We found evidence of feasibility and acceptability of the FAMS-T1D intervention among emerging adults with T1D and the friend or family member who enrolled as their SP. Emerging adults engaged in the intervention components, including completing nearly all assigned coaching sessions and having high engagement with the text messages. Although SPs responded to texts less frequently, they reported high engagement through reading the texts. As this was a pilot study, with a short pre-post design, the goal of examining changes in outcomes of interest is to determine if selected measures were sensitive to the behavioral, psychosocial, and relational changes that FAMS-T1D seeks to affect. The goal was not to test hypotheses, which would be inappropriate given the sample size and study design [37]; rather, we examined whether FAMS-T1D affected intervention targets with mixed methods assessing perceived effectiveness [39]. Qualitative data and pre-post changes in validated measures indicate FAMS-T1D successfully addressed needs for self-regulation (goal setting, monitoring, planning) and social regulation. PWDs indicated improvement in received helpful and harmful involvement from their wider social network of friends and family members. PWDs who invited SPs selected diverse relationships, but most SPs were parents or romantic partners, and all but one invited SP enrolled. The PWD-SP relationship displayed increased helpful SP involvement and increased alignment with SP’s desired involvement, without increased support burden.

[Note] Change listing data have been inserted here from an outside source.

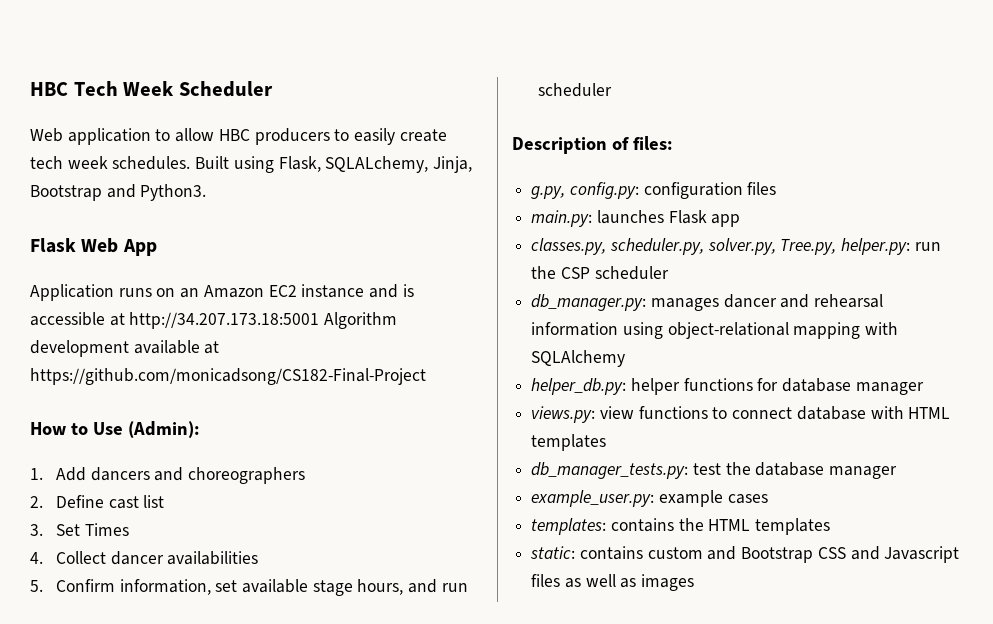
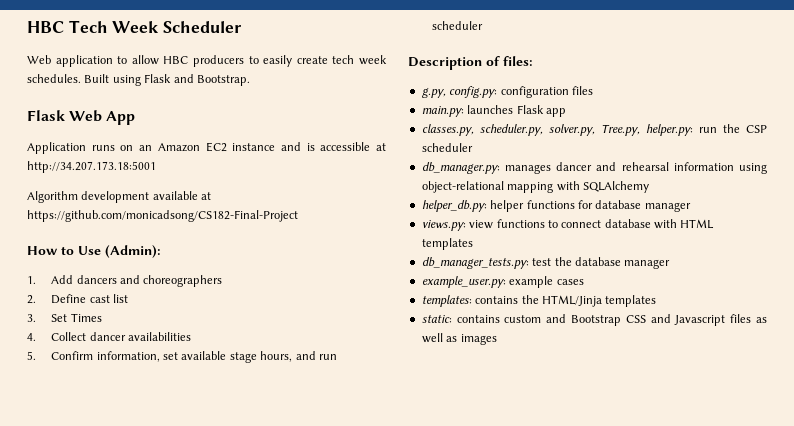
- Built using Flask, SQLALchemy, Jinja, Bootstrap and Python3.
+ Built using Flask and Bootstrap.
- Application runs on an Amazon EC2 instance and is accessible at http://34.207.173.18:5001 Algorithm development available at https://github.com/monicadsong/CS182-Final-Project
+ Application runs on an Amazon EC2 instance and is accessible at http://34.207.173.18:5001
+ Algorithm development available at https://github.com/monicadsong/CS182-Final-Project
- templates: contains the HTML templates
+ templates: contains the HTML/Jinja templates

Findings from qualitative interviews regarding the various components of FAMS-T1D are consistent with the idea that both self- and social-regulation are needed for T1D management. The intervention components worked together, coherently, to address these needs. For instance, coaching assisted PWDs to set SMART goals, and text support aided in goal monitoring and assisted with self-regulation (remembering, keeping goals in mind). Coaching to address helpful and harmful aspects of others’ involvement together with texts provided emerging adults with opportunities to explore how to optimize the support that they receive from their social network for diabetes management. Engagement of SPs via texts increased their helpful involvement. Findings suggest diverse relationships, from parents to new romantic partnerships, can be engaged via FAMS-T1D. This is important as both types of relationships have been described by emerging adults as most utilized for support during this developmental period [47].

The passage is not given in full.